10 million calls from C# into C++ took 165 milliseconds. That’s several times faster than the Unity API calls because much less work was done. There’s no object handle work or Unity engine work, for example. It’s also fast if we look at it in terms of calls per millisecond. In that sense, we’re able to make 60,606 in a single millisecond. Even in a very complex scene full of scripts running Update
or FixedUpdate
, we’re not likely to use more than 1,000 calls per frame. That should only take a sixth of a millisecond, which is probably negligible compared to the actual work those scripts are doing.
So it seems that the overhead of C#/C++ communication probably isn’t going to pose a performance issue for most games. On the positive side, using C++ for game code will probably result in a game-wide performance boost as we cut out the garbage collector, generated IL2CPP overhead, and gain access to CPU features like SIMD. Whether C++ will be a net performance gain or loss is up to the individual game, but it’s not likely to be a huge loss.

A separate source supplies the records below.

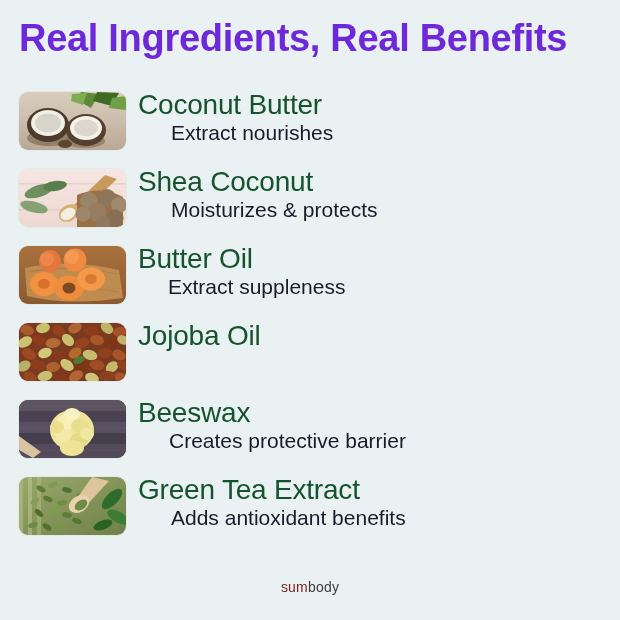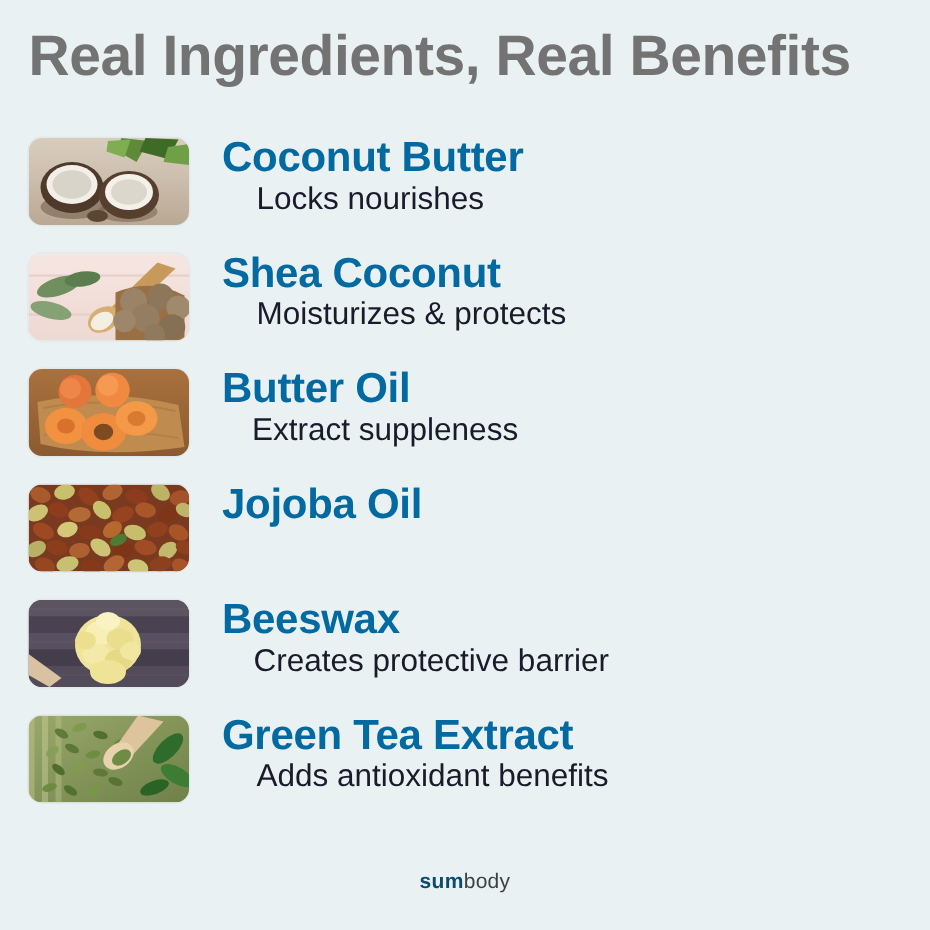--- a/index.html
+++ b/index.html
@@ -34,7 +34,7 @@
     line-height: 46px;
     font-weight: 700;
     letter-spacing: -0.3px;
-    color: #737373;
+    color: #6d28d9;
     white-space: nowrap;
   }
 

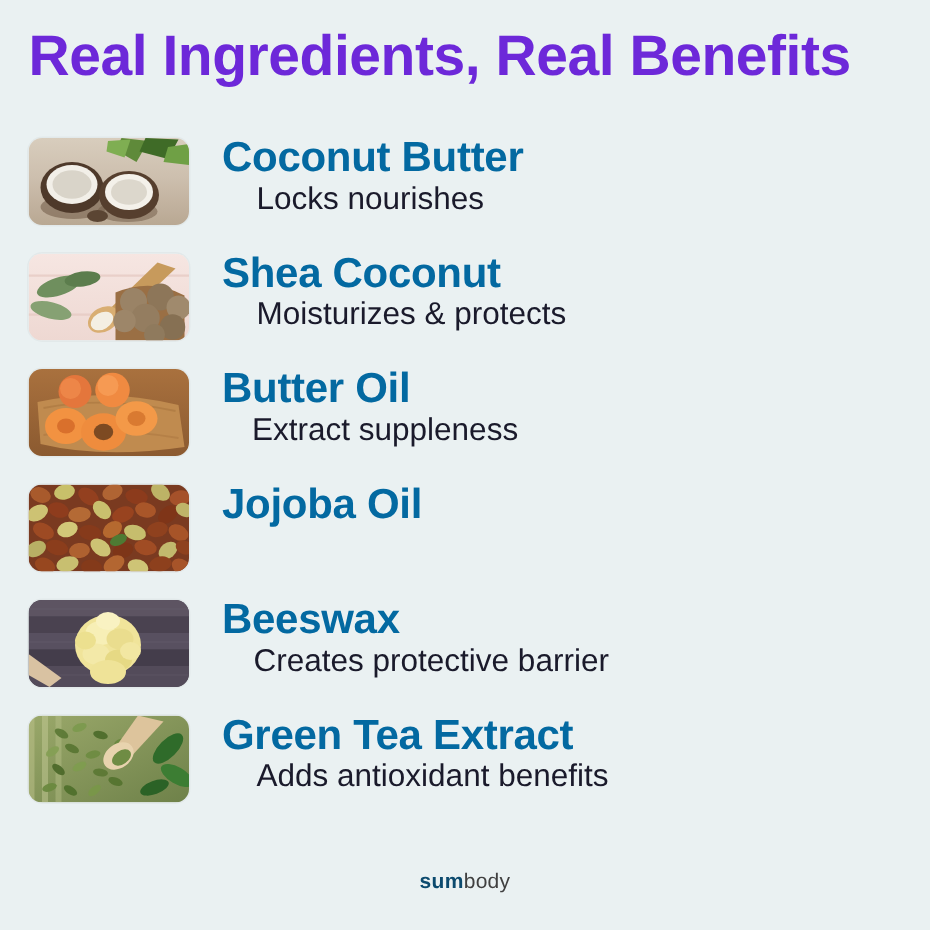--- a/index.html
+++ b/index.html
@@ -75,11 +75,10 @@
   .ingredient-name {
     font-size: 28px;
     line-height: 33px;
-    font-weight: 700;
+    font-weight: 400;
     letter-spacing: -0.2px;
-    color: #0369a1;
+    color: #14532d;
     white-space: nowrap;
-    margin-left: 10px;
   }
 
   .ingredient-benefit {

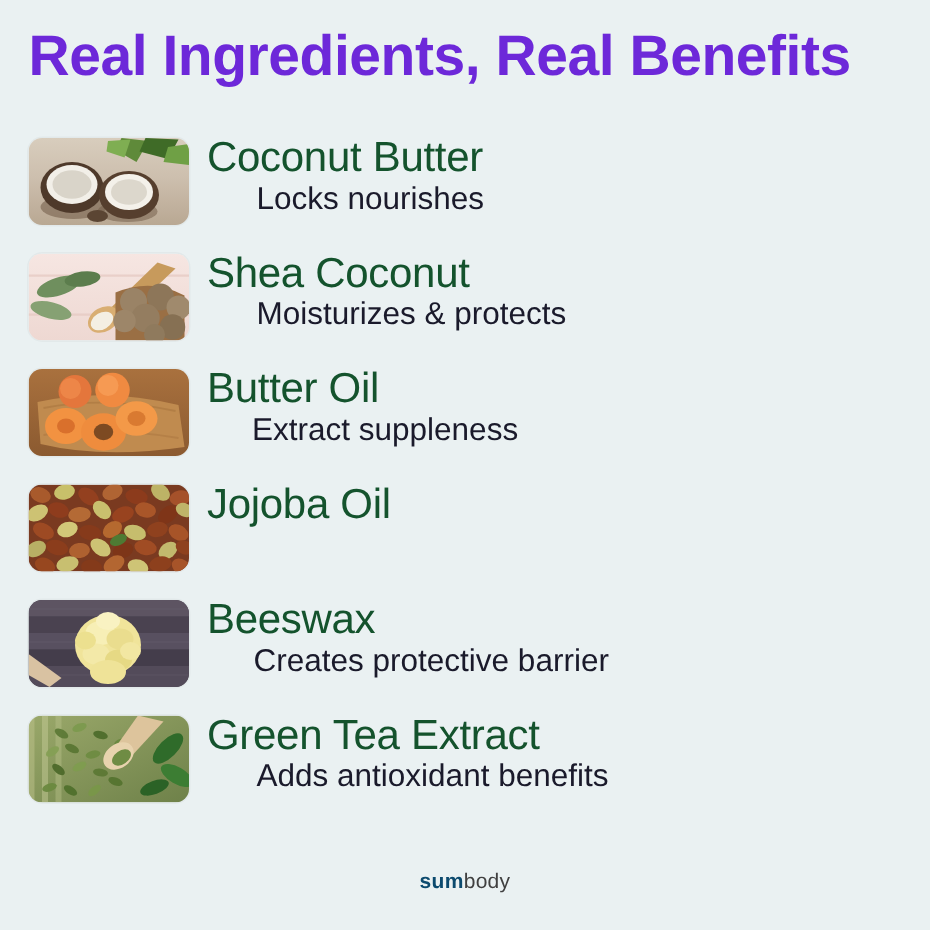--- a/index.html
+++ b/index.html
@@ -155,7 +155,7 @@
       </div>
       <div class="ingredient-text">
         <div class="ingredient-name">Coconut Butter</div>
-        <div class="ingredient-benefit">Locks nourishes</div>
+        <div class="ingredient-benefit">Extract nourishes</div>
       </div>
     </div>
 

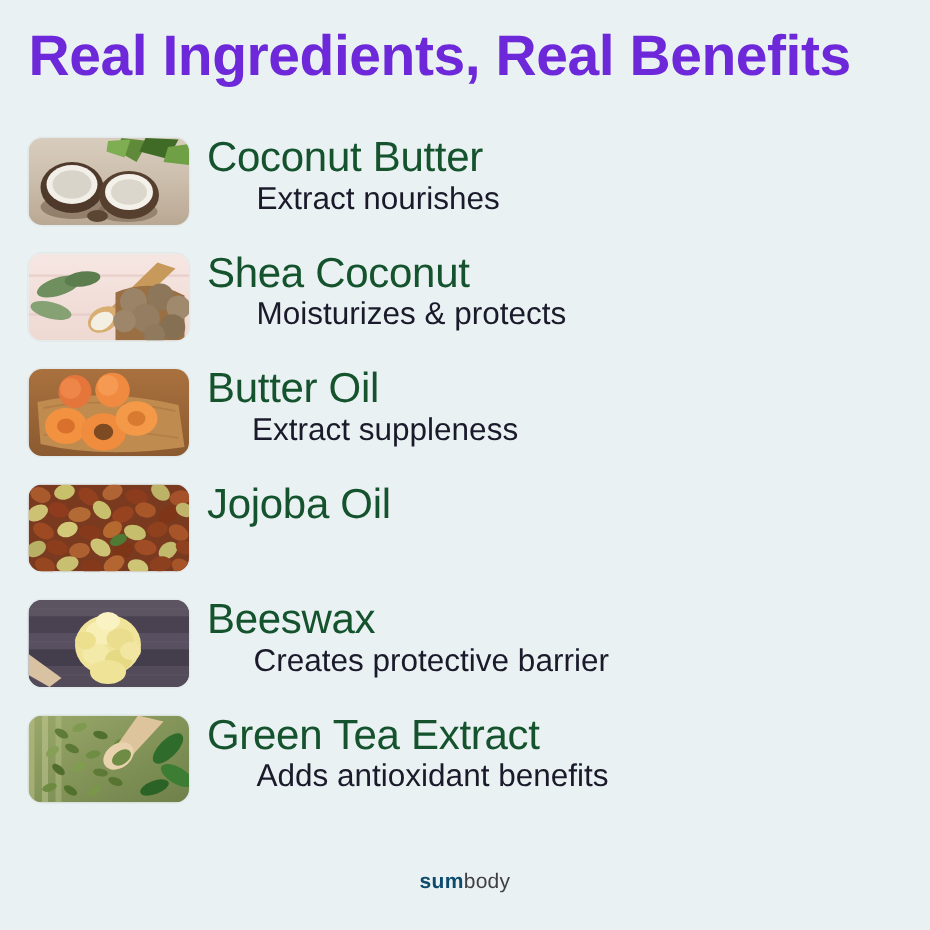--- a/index.html
+++ b/index.html
@@ -110,7 +110,7 @@
     line-height: 18px;
     letter-spacing: 0.2px;
   }
-  .brand-sum { color: #0c4a6e; font-weight: 700; }
+  .brand-sum { color: #7f1d1d; font-weight: 400; }
   .brand-body { color: #404040; font-weight: 400; }
 </style>
 </head>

With this confirmation that we’re on the right performance track, we can continue the series next week by making our programming lives easier and eliminating all that boilerplate every time we want to expose a new Unity API function.
#1 by Ed Earl on July 31st, 2017 ·
Good stuff. Would be interesting to try this on iOS, too, since the Unity manual says: “Managed-to-unmanaged calls are quite processor intensive on iOS. Try to avoid calling multiple native methods per frame.”
https://docs.unity3d.com/Manual/PluginsForIOS.html
#2 by jackson on July 31st, 2017 ·
I think that tip is out of date, but a performance test to verify is a good idea. Thanks!